Белов невольно слушал старика, и ему слегка досадно было, что тот раскудахтался про свою рыбу. А может быть, и от чего-то другого досадно. Он все изучал аккуратную голову Николь. Белый платочек, охватывающий загорелую шею, трепетал под встречным ветром, и Сан Санычу нервно становилось, что он сейчас расстанется с ней, даже не познакомившись.
Он стиснул зубы и, матеря себя за непонятно откуда взявшуюся робость, отвернулся обреченно, стал смотреть в тундру, над которой в чистом шатре неба висело ночное солнце — на часах было полпервого.
Тундра не помогала. Ему досадно становилось за невероятную девушку, которая почему-то должна была жить здесь. Он пытался представить ее во Франции и совершенно не мог, только путался... но здесь, рядом с лодками и неводом... такая красивая. Он вздохнул хмуро, повернулся к Вано, тот что-то шептал своей грудастой и симпатичной Герте.
— Слушай, Вано, могу я забрать ее на «Полярный»? — спросил первое, что пришло в голову.
— Кого? — не понял Вано.
— Ну ее, — кивнул в сторону Николь.
Вано повернулся к Белову. Улыбнулся хитро:
— Почему нельзя, дорогой! Ты что, уже влюбился? — грузин понимающе обнял Белова.
— Погоди, я серьезно, у нас зарплаты очень хорошие!
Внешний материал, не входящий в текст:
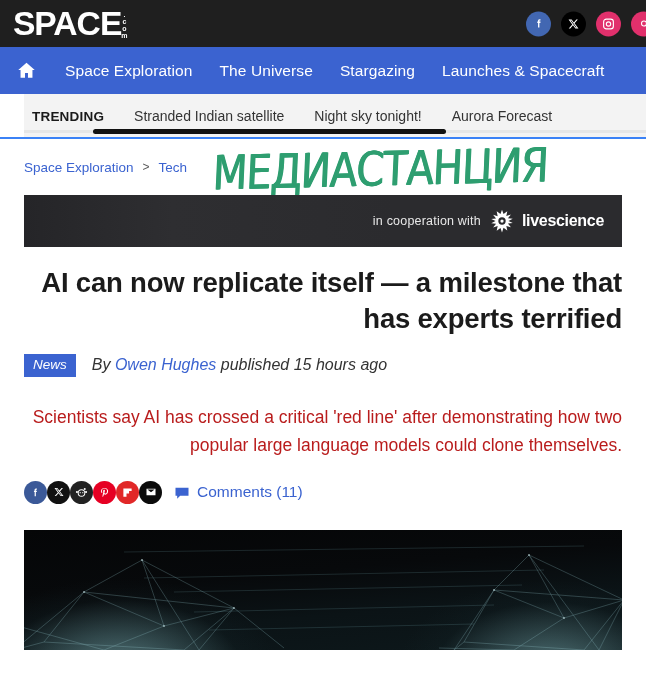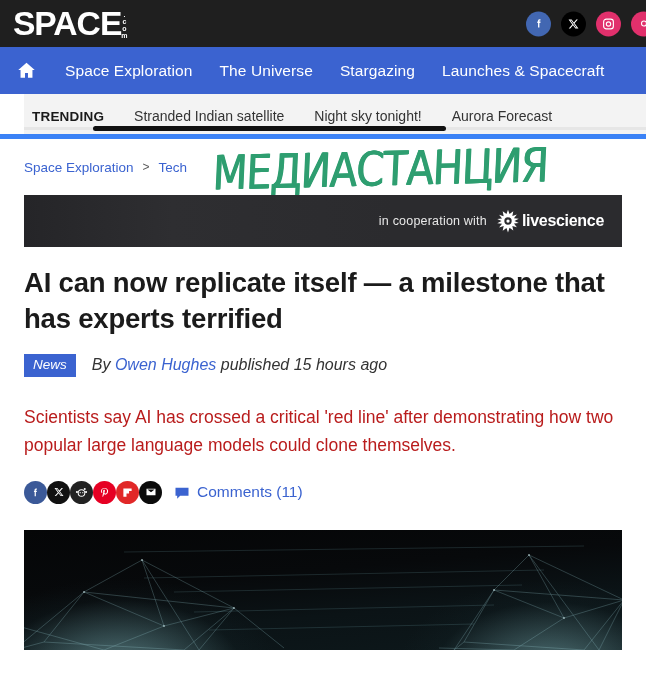--- a/index.html
+++ b/index.html
@@ -10,7 +10,7 @@
     background: #ffffff;
     font-family: "Liberation Sans", sans-serif;
   }
-  #page { position: relative; width: 646px; height: 685px; overflow: hidden; background:#fff; }
+  #page { position: relative; width: 646px; height: 685px; overflow: hidden; background:#fff;text-align:right; }
 
   
   .masthead {

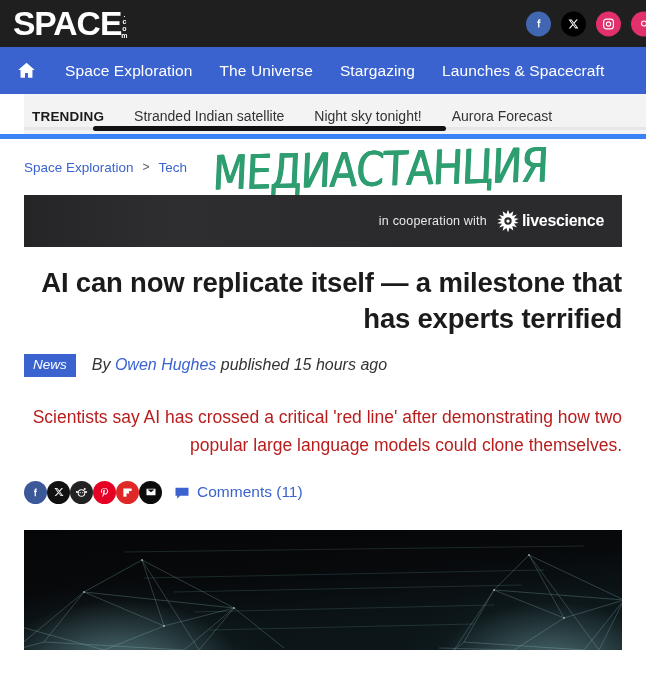--- a/index.html
+++ b/index.html
@@ -99,7 +99,7 @@
     position: relative;
     height: 45px;
     background: #ffffff;
-    border-bottom: 5px solid #3b82f6;
+    border-bottom: 2px solid #3b82f6;
     overflow: hidden;
   }
   .trending-strip {

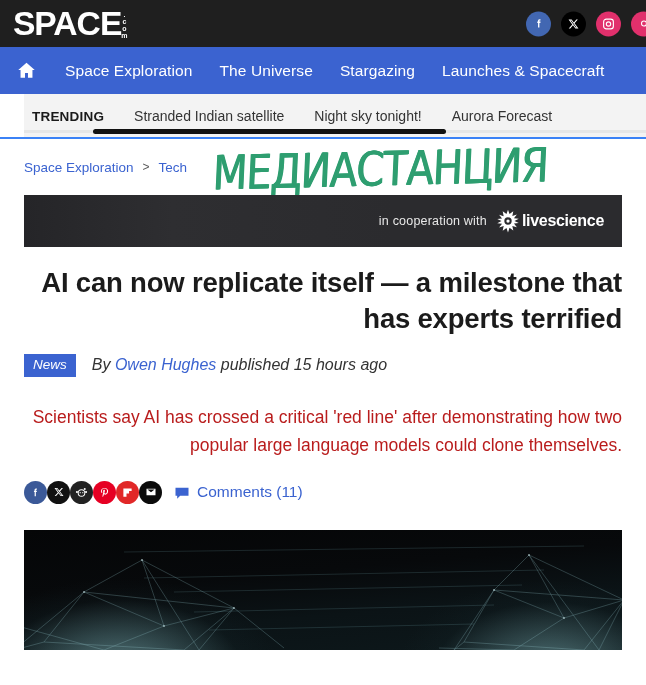--- a/index.html
+++ b/index.html
@@ -188,7 +188,7 @@
     background: linear-gradient(90deg,#252528 0%, #2e2e31 40%, #2b2b2e 100%);
   }
   .coop-text { color: #e8e8e8; font-size: 12.5px; letter-spacing:0.2px; position:relative; }
-  .coop-logo { display: flex; align-items: center; gap: 1px; position:relative; }
+  .coop-logo { display: flex; align-items: center; gap: 7px; position:relative; }
   .coop-name { color:#ffffff; font-weight:700; font-size:16px; letter-spacing:-0.3px; font-family:"Liberation Sans", sans-serif; }
 
   .headline {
— Оформить можно... — подумав, сказал Вано. — А она захочет?
— Не знаю, — Белов хмуро глянул на Николь. — Мне как раз матроска нужна...
— У нее никого тут нет, может и захочет! Сейчас компанию соберем, песни петь будем! Ты сам и поговори с ней... — Вано легкомысленно подмигнул Белову и снова повернулся к подружке.
Николь не слушала Грача, глядела на безбрежные воды залива, по ним скользили теплые вечерние лучи. Небо на горизонте было нежно-желтым, а выше голубело. Она спокойно повернулась и внимательно посмотрела на Белова. И было в ее взгляде что-то... может, просьба... а может, и ответ на тревожные, немые вопросы Сан Саныча.
Бывают такие взгляды в жизни, которые решают все. Даже если ты еще не понял, что уже все решилось, оно решилось.